Structured diff data

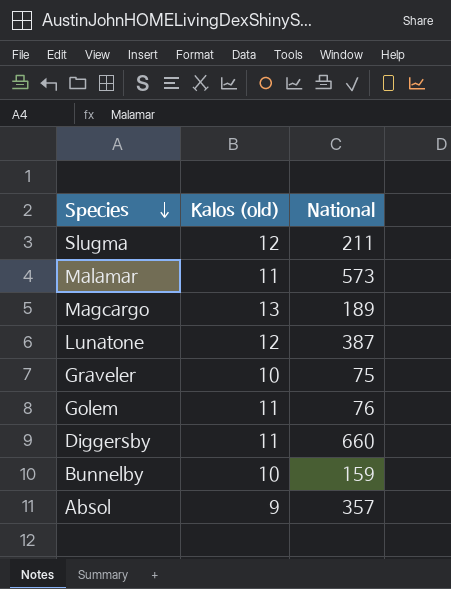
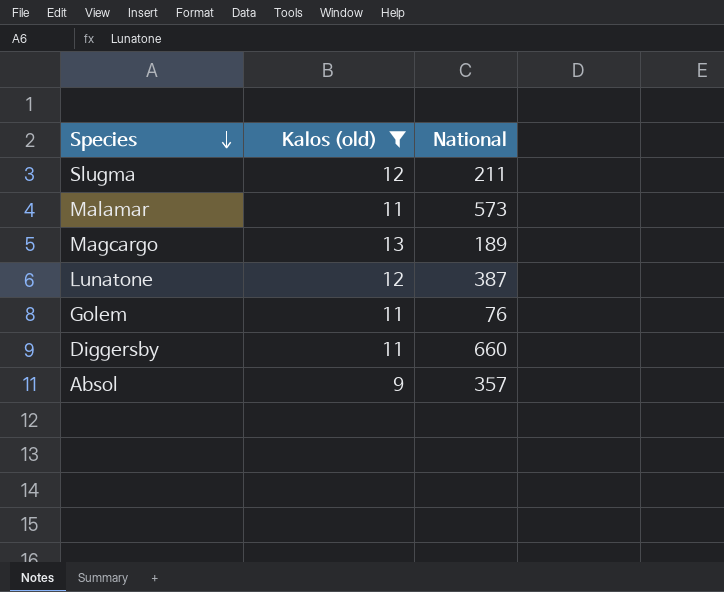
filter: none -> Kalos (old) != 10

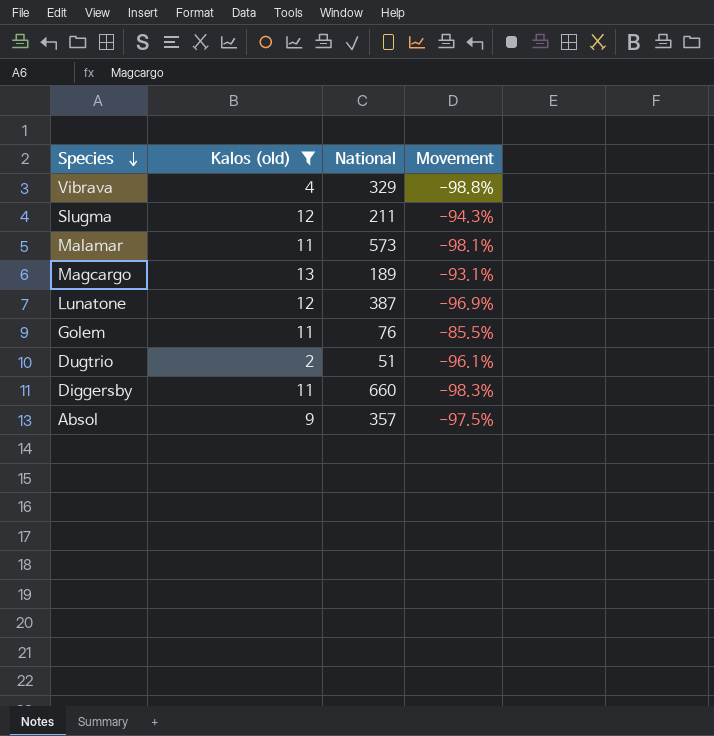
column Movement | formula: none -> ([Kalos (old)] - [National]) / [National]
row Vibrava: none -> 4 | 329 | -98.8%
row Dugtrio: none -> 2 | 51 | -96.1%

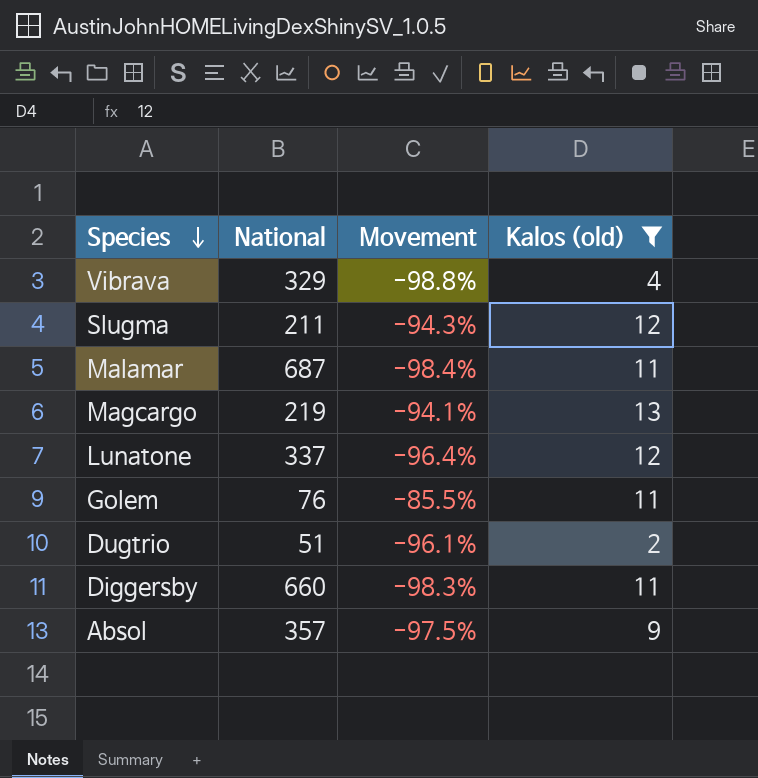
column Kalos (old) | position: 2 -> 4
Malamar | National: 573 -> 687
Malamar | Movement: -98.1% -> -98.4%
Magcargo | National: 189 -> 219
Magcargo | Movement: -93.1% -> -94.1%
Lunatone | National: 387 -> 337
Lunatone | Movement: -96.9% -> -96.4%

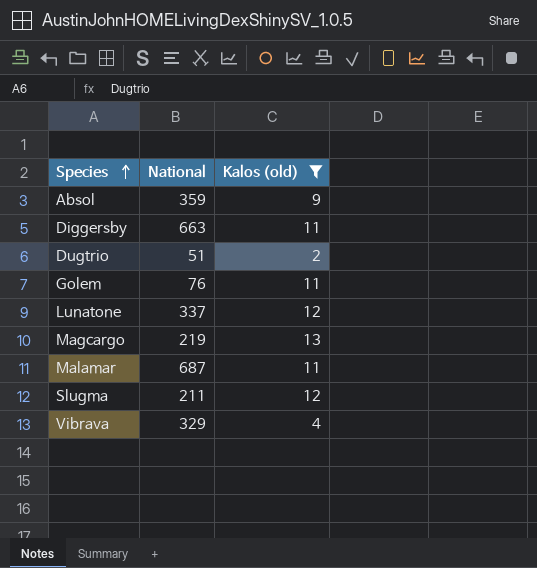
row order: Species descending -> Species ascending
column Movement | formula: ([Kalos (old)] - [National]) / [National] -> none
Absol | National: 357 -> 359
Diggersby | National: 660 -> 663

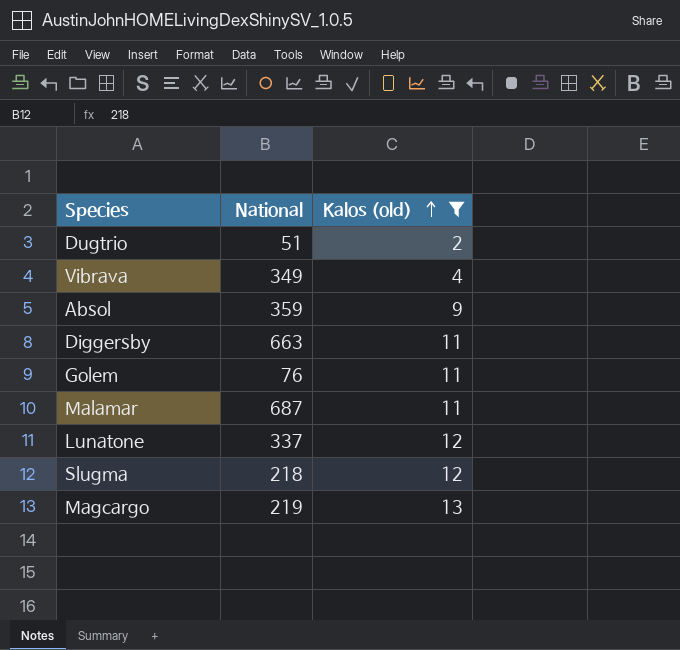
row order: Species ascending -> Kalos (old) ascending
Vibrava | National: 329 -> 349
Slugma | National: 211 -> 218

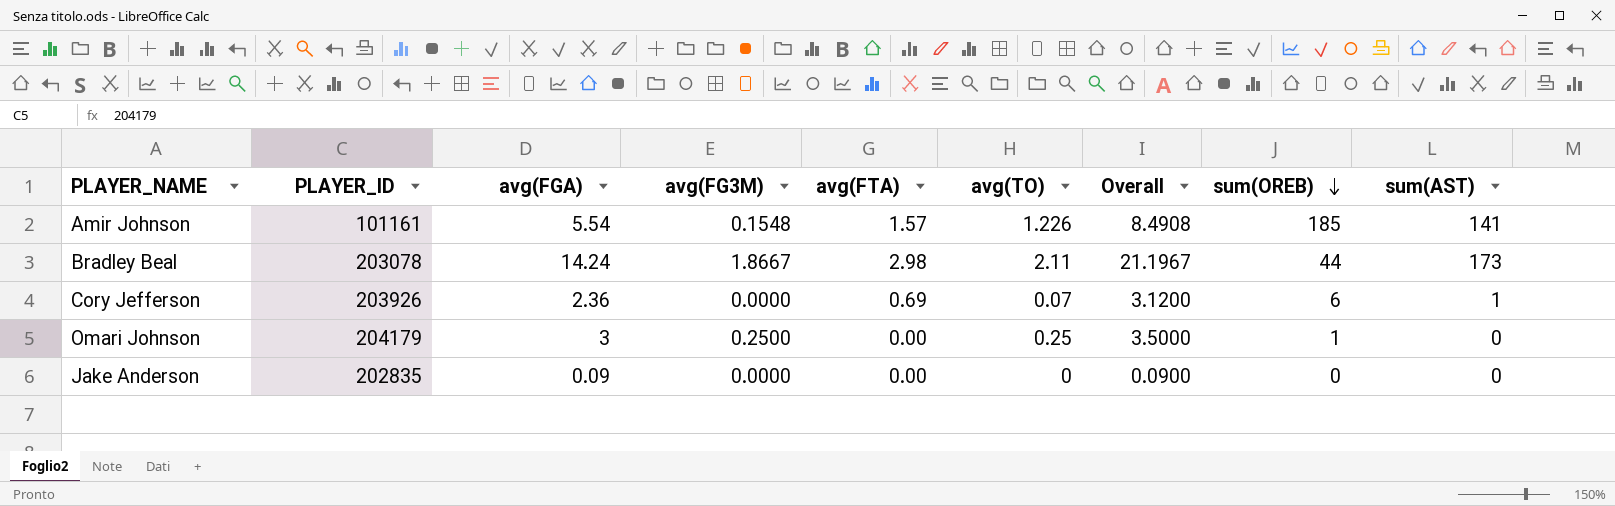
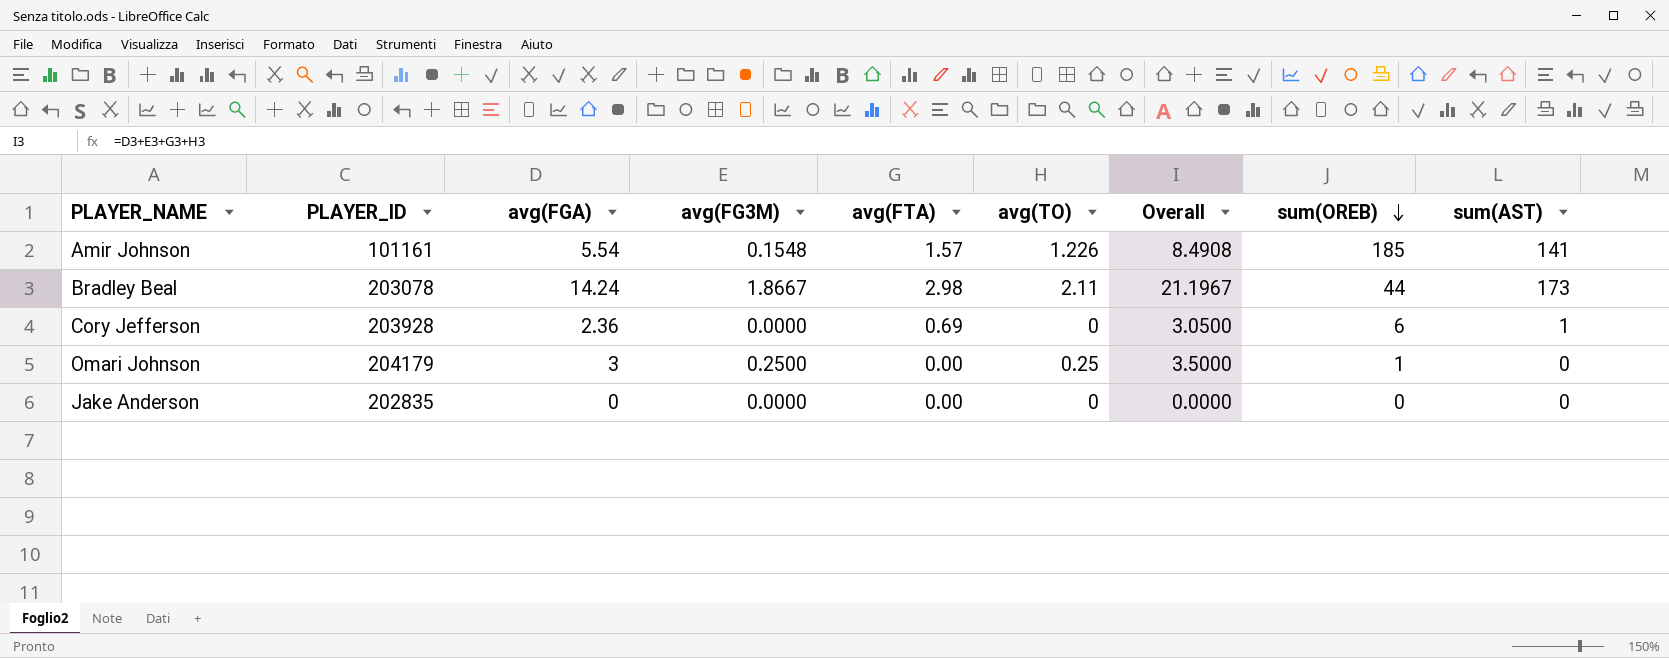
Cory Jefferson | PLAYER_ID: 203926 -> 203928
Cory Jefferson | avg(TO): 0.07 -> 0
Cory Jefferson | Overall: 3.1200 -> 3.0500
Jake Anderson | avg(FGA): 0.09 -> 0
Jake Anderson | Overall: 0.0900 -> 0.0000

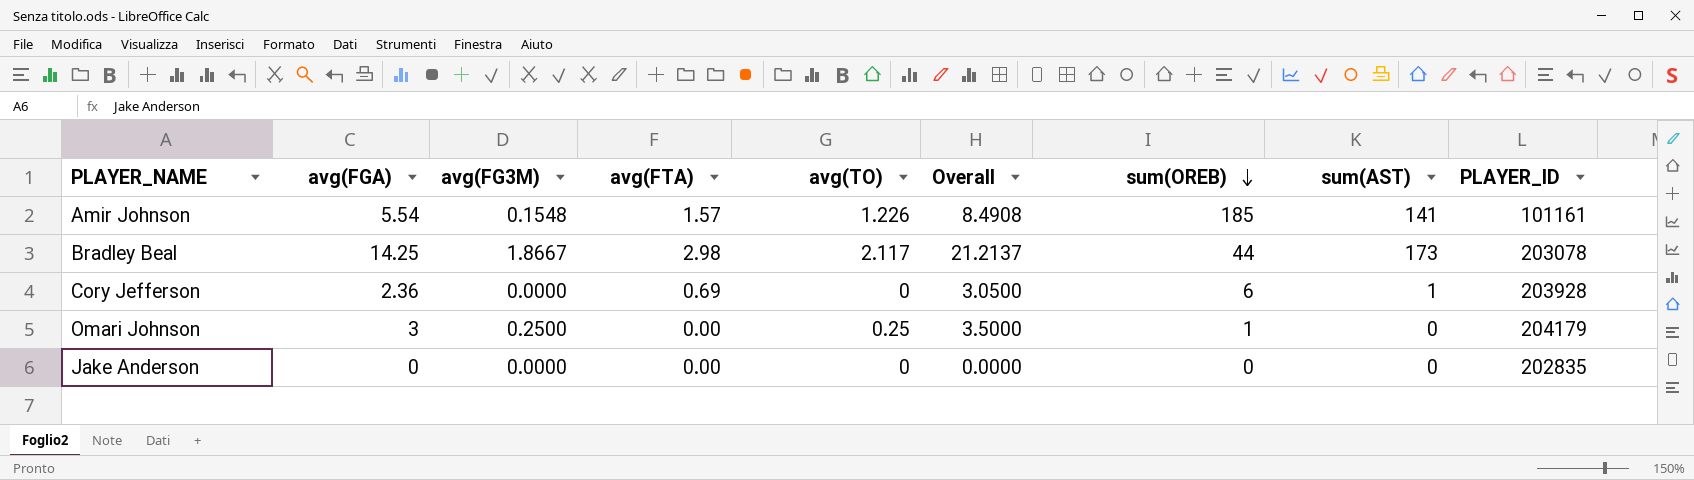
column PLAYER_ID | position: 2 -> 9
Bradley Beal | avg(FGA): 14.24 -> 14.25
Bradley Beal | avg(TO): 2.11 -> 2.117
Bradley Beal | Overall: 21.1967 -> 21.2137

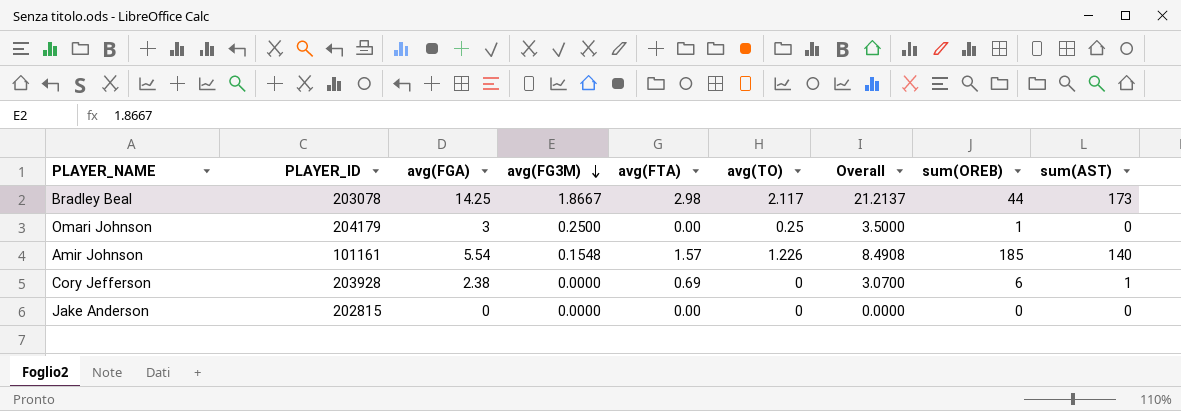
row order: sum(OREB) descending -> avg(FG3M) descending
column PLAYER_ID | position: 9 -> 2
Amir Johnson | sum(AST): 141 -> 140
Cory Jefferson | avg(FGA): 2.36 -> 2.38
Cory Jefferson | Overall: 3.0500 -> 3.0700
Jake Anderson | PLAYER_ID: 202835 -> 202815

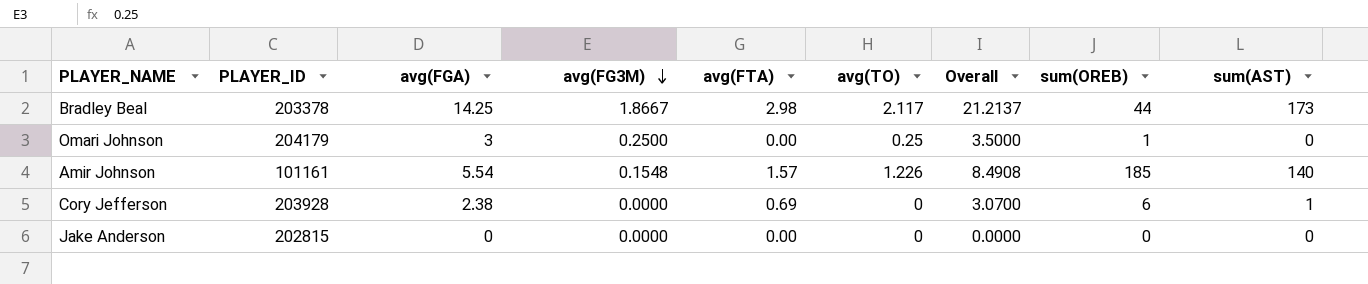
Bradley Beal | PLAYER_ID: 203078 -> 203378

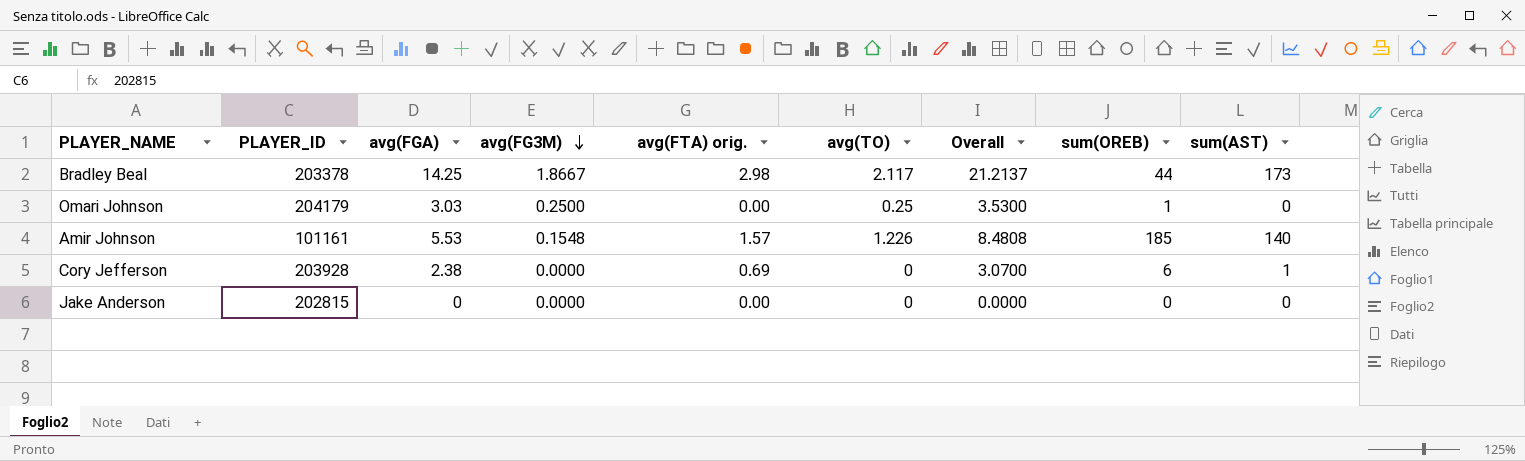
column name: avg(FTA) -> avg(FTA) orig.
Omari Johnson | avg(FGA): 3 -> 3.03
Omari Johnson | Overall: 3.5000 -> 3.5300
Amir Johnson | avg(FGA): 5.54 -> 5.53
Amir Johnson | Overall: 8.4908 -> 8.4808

* **Work order**
Nothing but the lines above from the line with "Jake Anderson | Overall: 0.0900 -> 0.0000" up to and including the line with "Bradley Beal | PLAYER_ID: 203078 -> 203378" should be returned, exactly as written and without pictures.

* **Exercise output**
Jake Anderson | Overall: 0.0900 -> 0.0000

column PLAYER_ID | position: 2 -> 9
Bradley Beal | avg(FGA): 14.24 -> 14.25
Bradley Beal | avg(TO): 2.11 -> 2.117
Bradley Beal | Overall: 21.1967 -> 21.2137

row order: sum(OREB) descending -> avg(FG3M) descending
column PLAYER_ID | position: 9 -> 2
Amir Johnson | sum(AST): 141 -> 140
Cory Jefferson | avg(FGA): 2.36 -> 2.38
Cory Jefferson | Overall: 3.0500 -> 3.0700
Jake Anderson | PLAYER_ID: 202835 -> 202815

Bradley Beal | PLAYER_ID: 203078 -> 203378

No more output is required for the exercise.